- Supplied data -
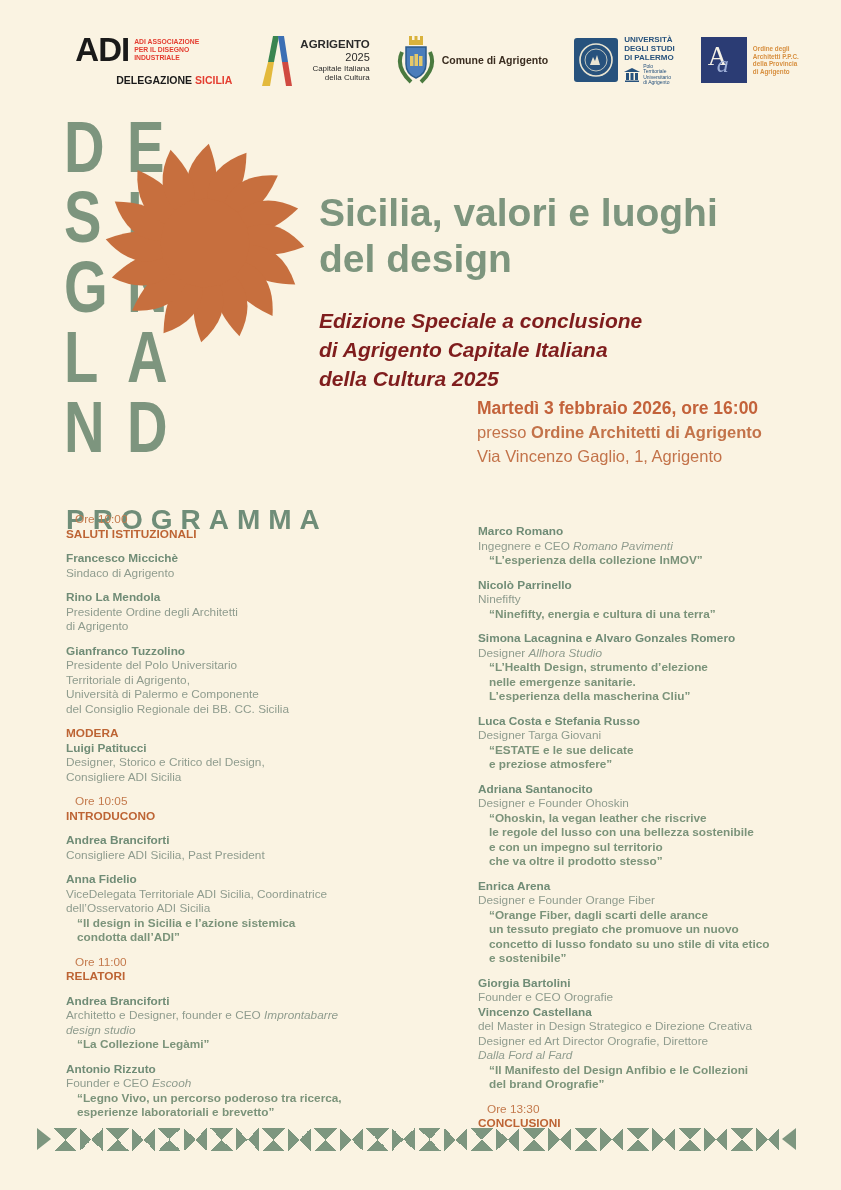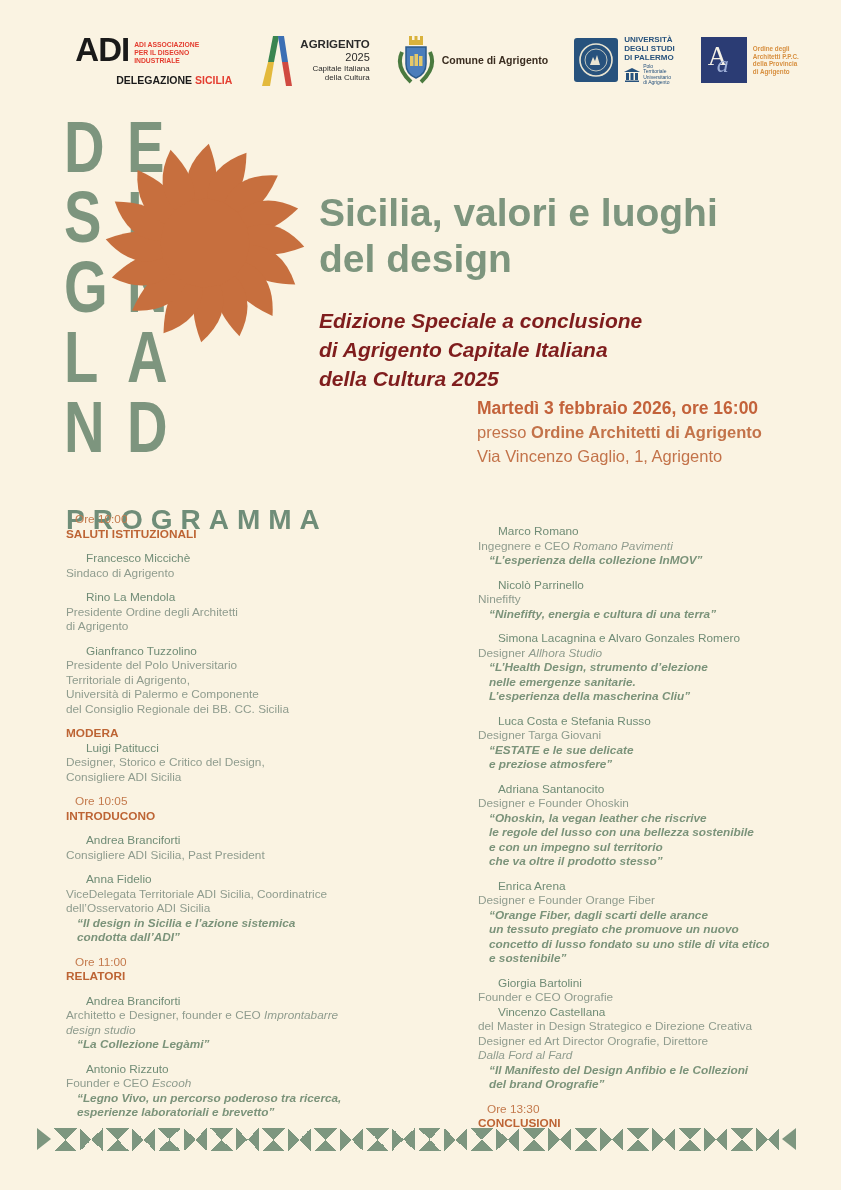--- a/index.html
+++ b/index.html
@@ -10,7 +10,7 @@
   .logo-row{position:absolute;top:34px;left:0;right:0;display:flex;justify-content:center;align-items:center;gap:26px;}
   .logo{display:flex;align-items:center;gap:6px;}
   .adi-block{display:flex;flex-direction:column;}
-  .adi-top{display:flex;align-items:flex-end;}
+  .adi-top{display:flex;align-items:flex-start;}
   .adi-acronym{font-size:33px;font-weight:700;color:#1a1a1a;letter-spacing:-1px;line-height:30px;}
   .adi-assoc{margin-left:5px;padding-top:3px;font-size:6.8px;font-weight:700;color:#e43d30;line-height:8px;}
   .adi-deleg{margin-left:74px;margin-top:3px;font-size:10.5px;font-weight:700;color:#1a1a1a;}

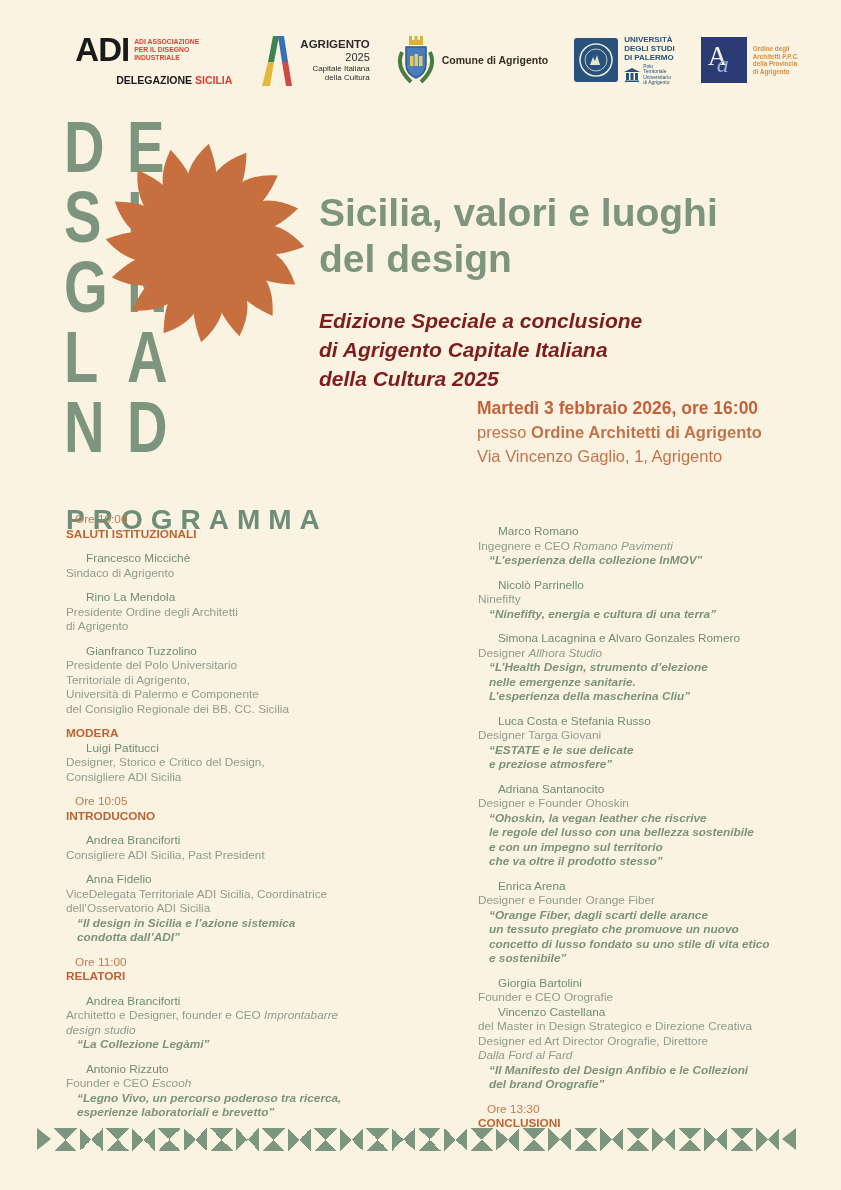--- a/index.html
+++ b/index.html
@@ -49,7 +49,7 @@
   .b{font-size:11.8px;line-height:14.5px;margin-bottom:10px;}
   .b-time{margin-bottom:0;padding-left:9px;color:#c47a4d;}
   .b-label{color:#bd6434;font-weight:700;}
-  .ln-name{font-weight:400;color:#708c76;margin-left:20px;}
+  .ln-name{font-weight:700;color:#708c76;}
   .ln-role{color:#8f9c8e;}
   .ln-quote{font-weight:700;font-style:italic;color:#7b937a;padding-left:11px;}
   .ln-label{font-weight:700;color:#bd6434;}

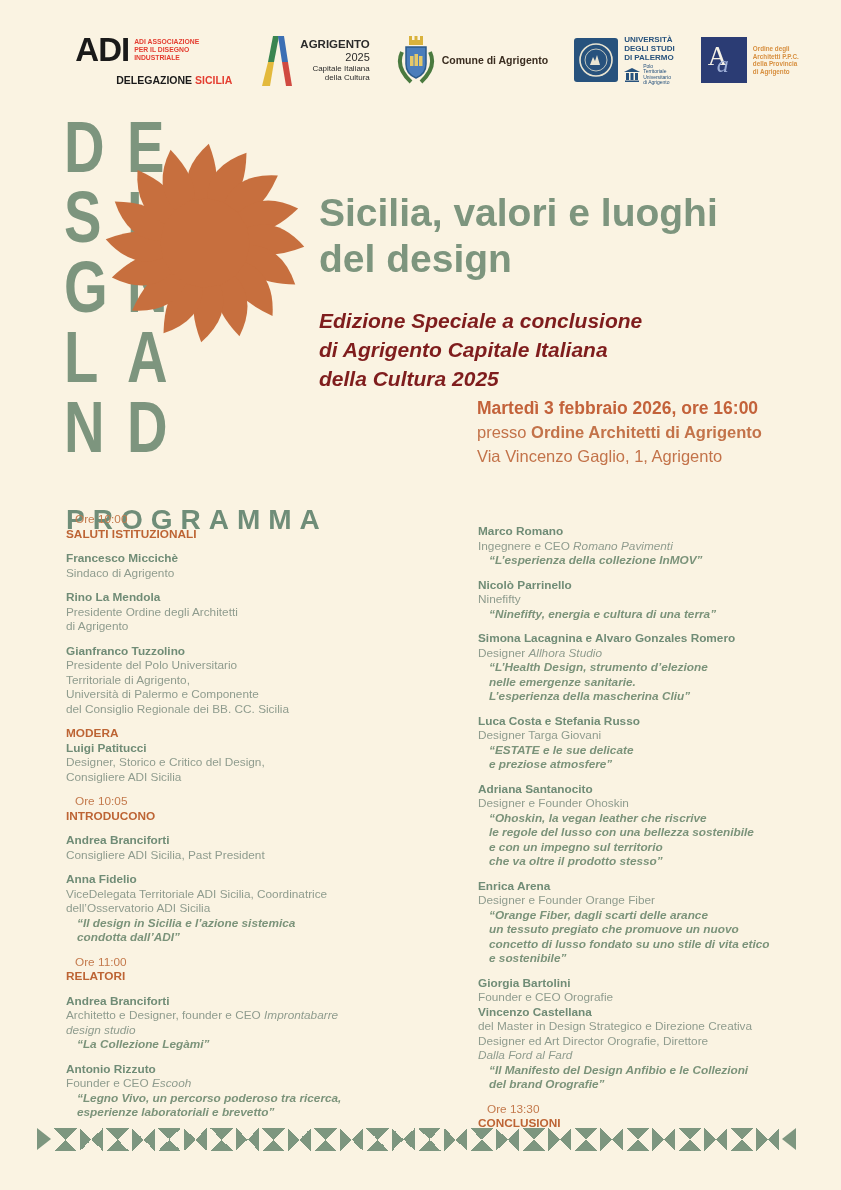--- a/index.html
+++ b/index.html
@@ -51,7 +51,7 @@
   .b-label{color:#bd6434;font-weight:700;}
   .ln-name{font-weight:700;color:#708c76;}
   .ln-role{color:#8f9c8e;}
-  .ln-quote{font-weight:700;font-style:italic;color:#7b937a;padding-left:11px;}
+  .ln-quote{font-weight:700;color:#7b937a;padding-left:11px;}
   .ln-label{font-weight:700;color:#bd6434;}
   .it{font-style:italic;}
 

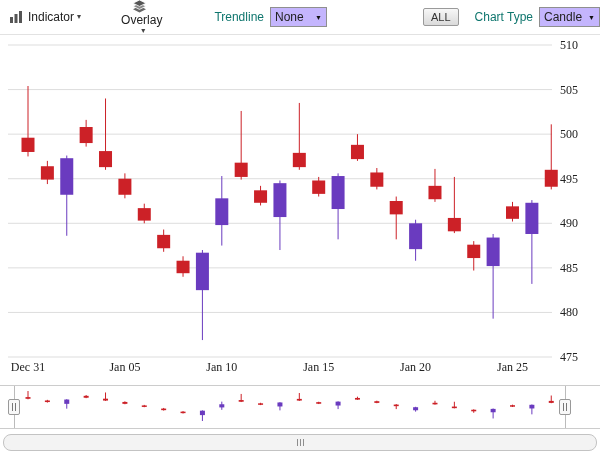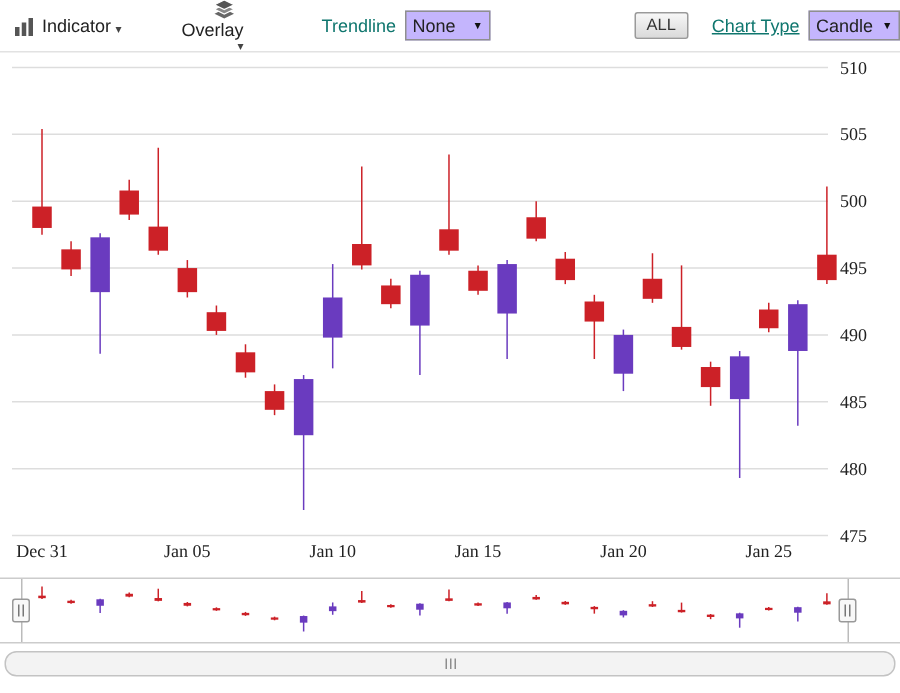--- a/index.html
+++ b/index.html
@@ -15,7 +15,7 @@
     border-bottom:1px solid #e2e2e2;font-size:12px;background:#fff;
     padding-left:9px;box-sizing:border-box;
   }
-  .tool-group{display:flex;align-items:flex-end;cursor:pointer;white-space:nowrap;}
+  .tool-group{display:flex;align-items:center;cursor:pointer;white-space:nowrap;}
   .tool-group .ico{display:flex;align-items:center;margin-right:5px;}
   .caret{font-size:8px;color:#444;margin-left:3px;line-height:1;}
   .tb-label{white-space:nowrap;color:#0f766e;}

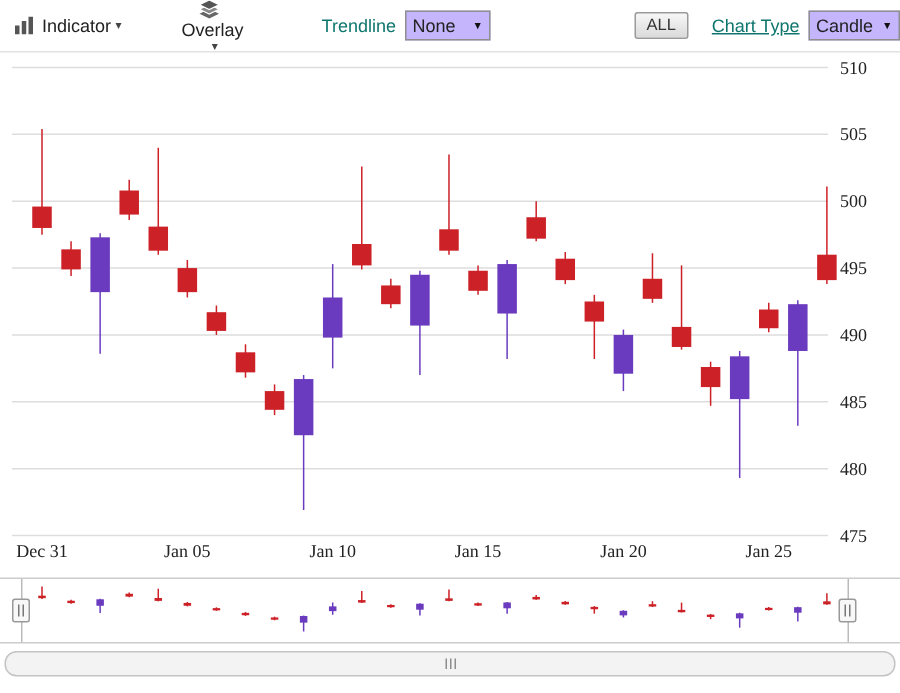--- a/index.html
+++ b/index.html
@@ -95,7 +95,7 @@
 
     <button class="btn-all" style="margin-left:96px;">ALL</button>
 
-    <span class="tb-label" style="margin-left:16px;text-decoration:underline;">Chart Type</span>
+    <span class="tb-label" style="margin-left:16px;">Chart Type</span>
     <span class="select" style="margin-left:6px;width:52px;">
       <span>Candle</span>
       <span class="arrow">▼</span>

- Task goal -
Please transcribe the whole listing above exactly, with the images left out.

- Finished task -
--- a/index.html
+++ b/index.html
@@ -10,7 +10,7 @@
   .logo-row{position:absolute;top:34px;left:0;right:0;display:flex;justify-content:center;align-items:center;gap:26px;}
   .logo{display:flex;align-items:center;gap:6px;}
   .adi-block{display:flex;flex-direction:column;}
-  .adi-top{display:flex;align-items:flex-end;}
+  .adi-top{display:flex;align-items:flex-start;}
   .adi-acronym{font-size:33px;font-weight:700;color:#1a1a1a;letter-spacing:-1px;line-height:30px;}
   .adi-assoc{margin-left:5px;padding-top:3px;font-size:6.8px;font-weight:700;color:#e43d30;line-height:8px;}
   .adi-deleg{margin-left:74px;margin-top:3px;font-size:10.5px;font-weight:700;color:#1a1a1a;}

--- a/index.html
+++ b/index.html
@@ -49,7 +49,7 @@
   .b{font-size:11.8px;line-height:14.5px;margin-bottom:10px;}
   .b-time{margin-bottom:0;padding-left:9px;color:#c47a4d;}
   .b-label{color:#bd6434;font-weight:700;}
-  .ln-name{font-weight:400;color:#708c76;margin-left:20px;}
+  .ln-name{font-weight:700;color:#708c76;}
   .ln-role{color:#8f9c8e;}
   .ln-quote{font-weight:700;font-style:italic;color:#7b937a;padding-left:11px;}
   .ln-label{font-weight:700;color:#bd6434;}

--- a/index.html
+++ b/index.html
@@ -51,7 +51,7 @@
   .b-label{color:#bd6434;font-weight:700;}
   .ln-name{font-weight:700;color:#708c76;}
   .ln-role{color:#8f9c8e;}
-  .ln-quote{font-weight:700;font-style:italic;color:#7b937a;padding-left:11px;}
+  .ln-quote{font-weight:700;color:#7b937a;padding-left:11px;}
   .ln-label{font-weight:700;color:#bd6434;}
   .it{font-style:italic;}
 

--- a/index.html
+++ b/index.html
@@ -15,7 +15,7 @@
     border-bottom:1px solid #e2e2e2;font-size:12px;background:#fff;
     padding-left:9px;box-sizing:border-box;
   }
-  .tool-group{display:flex;align-items:flex-end;cursor:pointer;white-space:nowrap;}
+  .tool-group{display:flex;align-items:center;cursor:pointer;white-space:nowrap;}
   .tool-group .ico{display:flex;align-items:center;margin-right:5px;}
   .caret{font-size:8px;color:#444;margin-left:3px;line-height:1;}
   .tb-label{white-space:nowrap;color:#0f766e;}

--- a/index.html
+++ b/index.html
@@ -95,7 +95,7 @@
 
     <button class="btn-all" style="margin-left:96px;">ALL</button>
 
-    <span class="tb-label" style="margin-left:16px;text-decoration:underline;">Chart Type</span>
+    <span class="tb-label" style="margin-left:16px;">Chart Type</span>
     <span class="select" style="margin-left:6px;width:52px;">
       <span>Candle</span>
       <span class="arrow">▼</span>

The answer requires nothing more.